These are my two course projects in Practical Data Science, CMU.
In the mid-term project, I made a tutorial to introduce some basic methods for doing learning analytics, particularly focusing on using different sources of data about students to predict their outcomes and find at-risk students.
In the final project, my teammates and I scraped and analyzed review texts and relative feature data from the school page to answer the core question: what makes a good public high school in NYC area?
Check out data set details at >>
Open University Learning Analytics Dataset (OULAD) | Niche Website
Showed how to do build at-risk student prediction models in Python, specifically using pandas, numpy, sklearn, and matplotlib libraries.

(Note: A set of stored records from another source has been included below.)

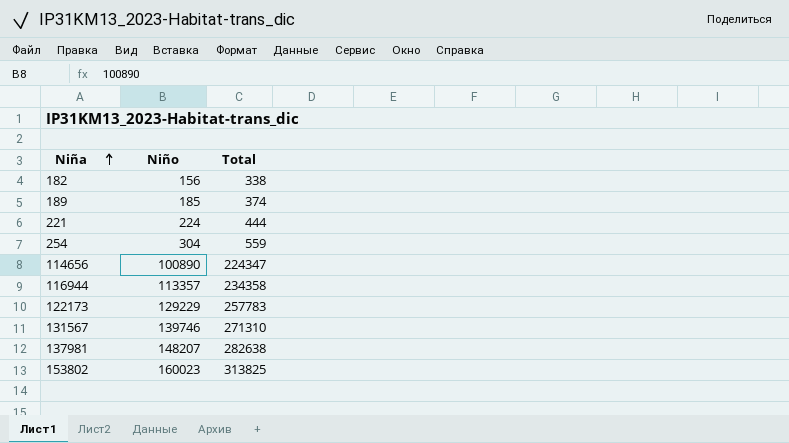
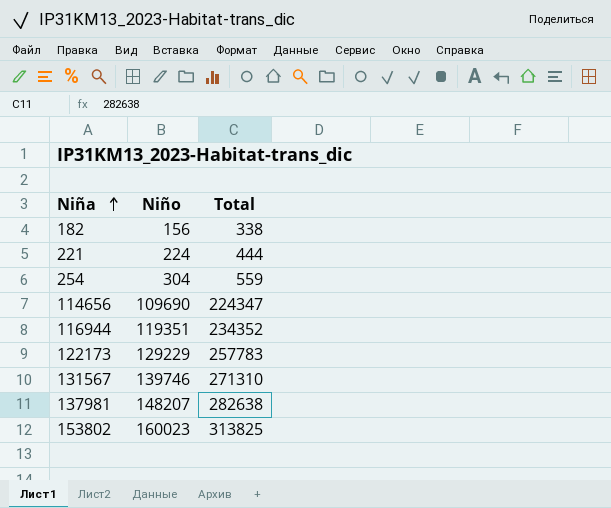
row 189: 185 | 374 -> none
114656 | Niño: 100890 -> 109690
116944 | Niño: 113357 -> 119351
116944 | Total: 234358 -> 234352

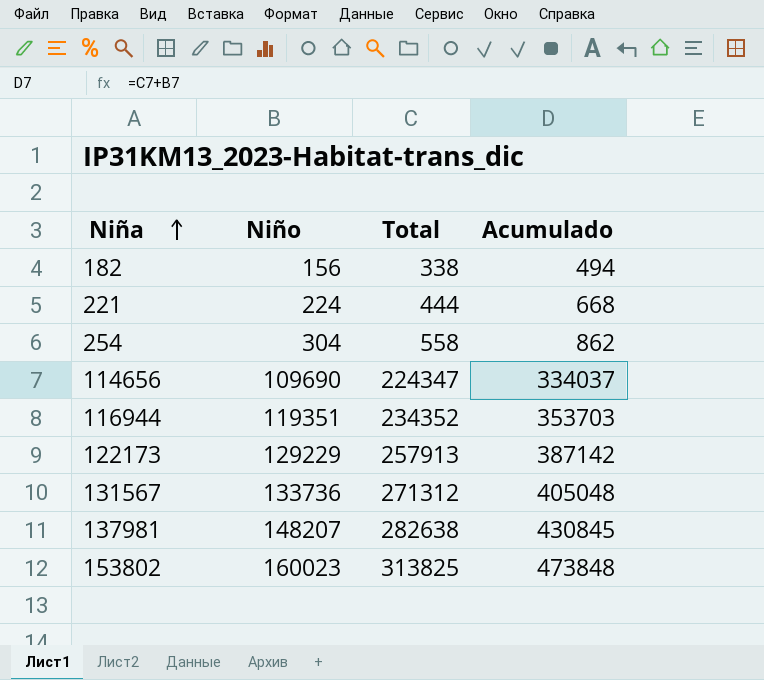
column Acumulado | formula: none -> [Niño] + [Total]
254 | Total: 559 -> 558
122173 | Total: 257783 -> 257913
131567 | Niño: 139746 -> 133736
131567 | Total: 271310 -> 271312

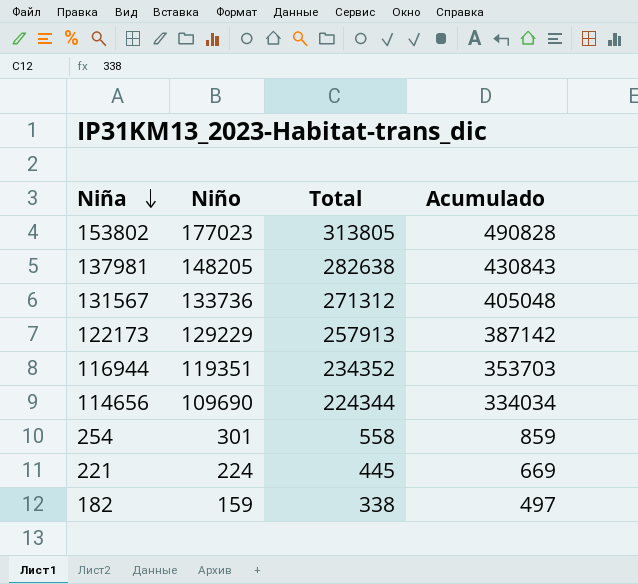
row order: Niña ascending -> Niña descending
153802 | Niño: 160023 -> 177023
153802 | Total: 313825 -> 313805
153802 | Acumulado: 473848 -> 490828
137981 | Niño: 148207 -> 148205
137981 | Acumulado: 430845 -> 430843
114656 | Total: 224347 -> 224344
114656 | Acumulado: 334037 -> 334034
254 | Niño: 304 -> 301
254 | Acumulado: 862 -> 859
221 | Total: 444 -> 445
221 | Acumulado: 668 -> 669
182 | Niño: 156 -> 159
182 | Acumulado: 494 -> 497

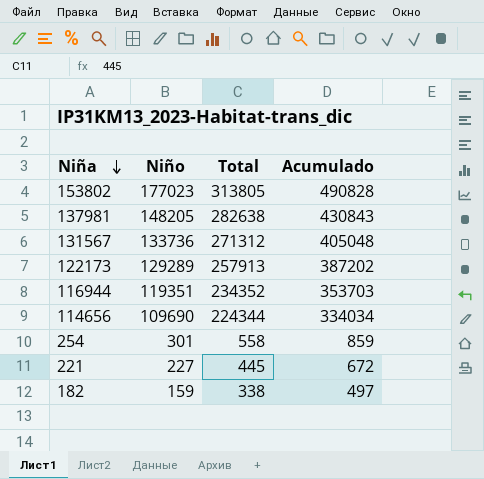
122173 | Niño: 129229 -> 129289
122173 | Acumulado: 387142 -> 387202
221 | Niño: 224 -> 227
221 | Acumulado: 669 -> 672

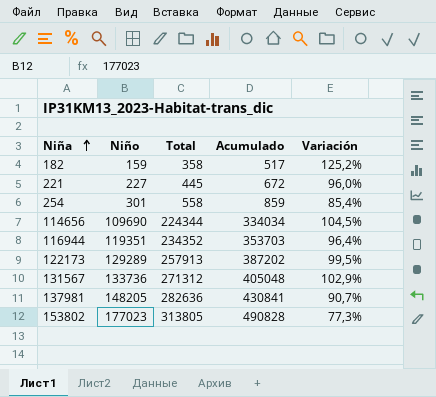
row order: Niña descending -> Niña ascending
column Variación | formula: none -> ([Total] - [Niño]) / [Niño]
182 | Total: 338 -> 358
182 | Acumulado: 497 -> 517
137981 | Total: 282638 -> 282636
137981 | Acumulado: 430843 -> 430841

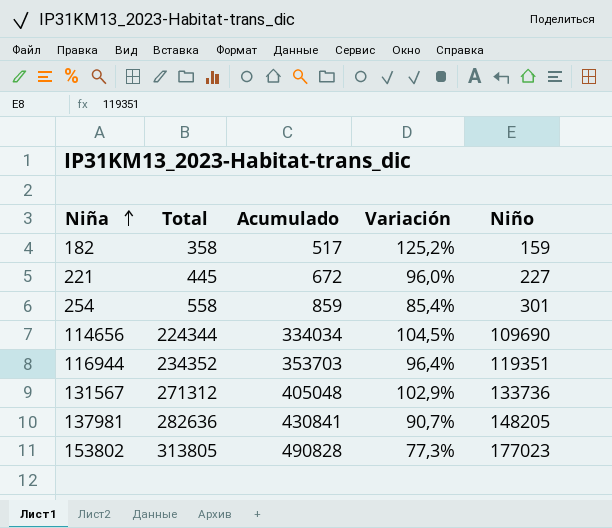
column Niño | position: 2 -> 5
row 122173: 129289 | 257913 | 387202 | 99,5% -> none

Specifically, I firstly used student’s demographic data to build a basic prediction model. Then I used assessment data and VLE (Virtual Learning Environment) data to build week-w prediction models within a loop to achieve the Cumulative effect of each week-w prediction models. Results showed that maximum Recall of models achieved at around the mid-term of the course time.
Led the team to clarify three research questions we want to explore: (1) What do parents/students usually focus on when they write reviews about high schools? (2) How are public high schools in New York distributed based on different factors? (3) What factors might influence the average graduation rate of public high schools in NY?
Took responsibility for doing data crawling and cleaning using Selenium, preparing data for the later analyses.